──────── Given records

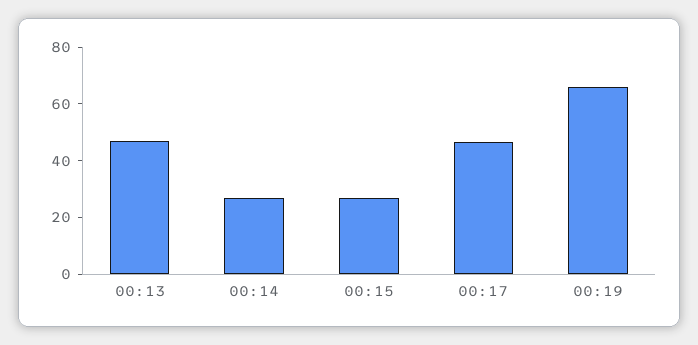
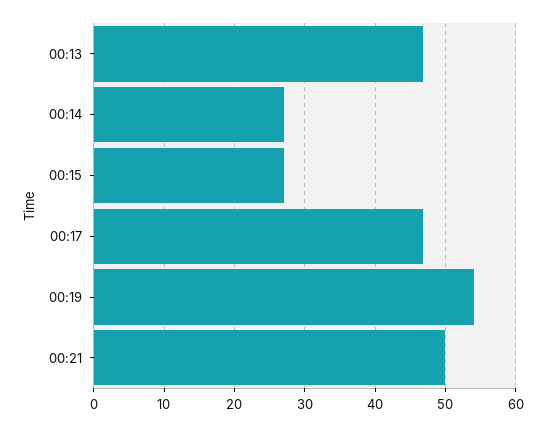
00:19: 65 -> 54
00:21: none -> 50

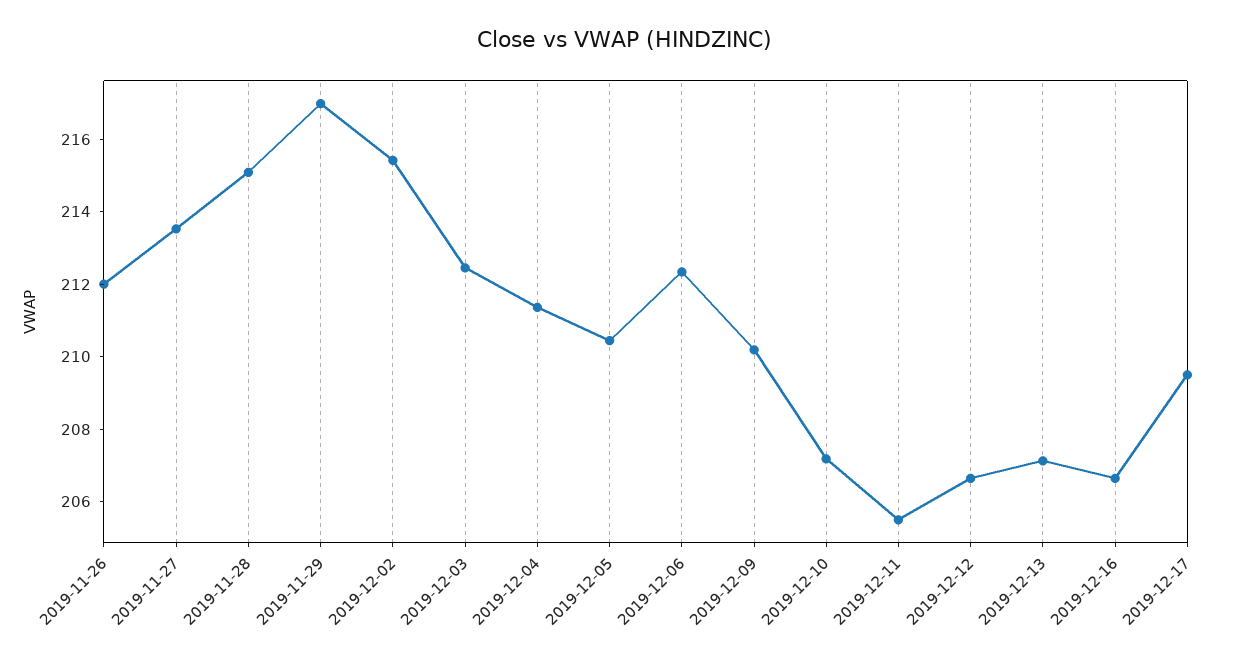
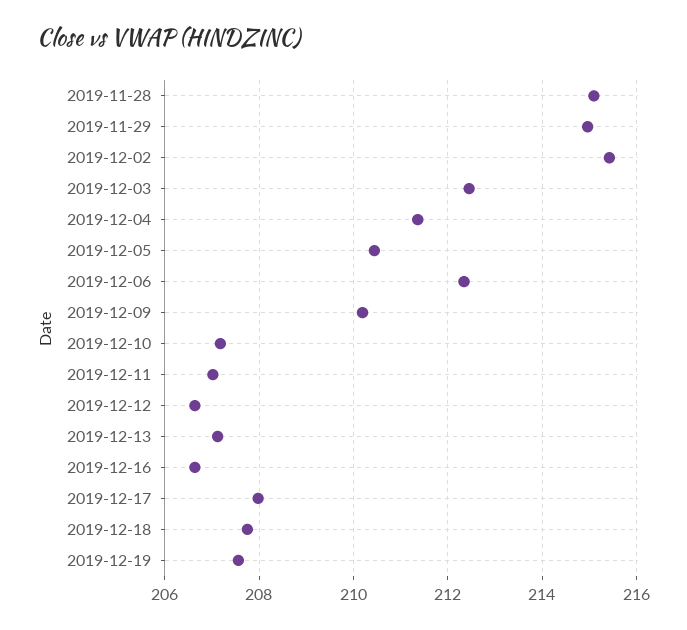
2019-11-26: 212 -> none
2019-11-27: 213.5 -> none
2019-11-29: 217 -> 215
2019-12-11: 205.5 -> 207
2019-12-17: 209.5 -> 208
2019-12-18: none -> 207.8
2019-12-19: none -> 207.6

────────────────

(What to work on): Letter for letter, reproduce every record above and skip the pictures.

(Written response):
00:19: 65 -> 54
00:21: none -> 50

2019-11-26: 212 -> none
2019-11-27: 213.5 -> none
2019-11-29: 217 -> 215
2019-12-11: 205.5 -> 207
2019-12-17: 209.5 -> 208
2019-12-18: none -> 207.8
2019-12-19: none -> 207.6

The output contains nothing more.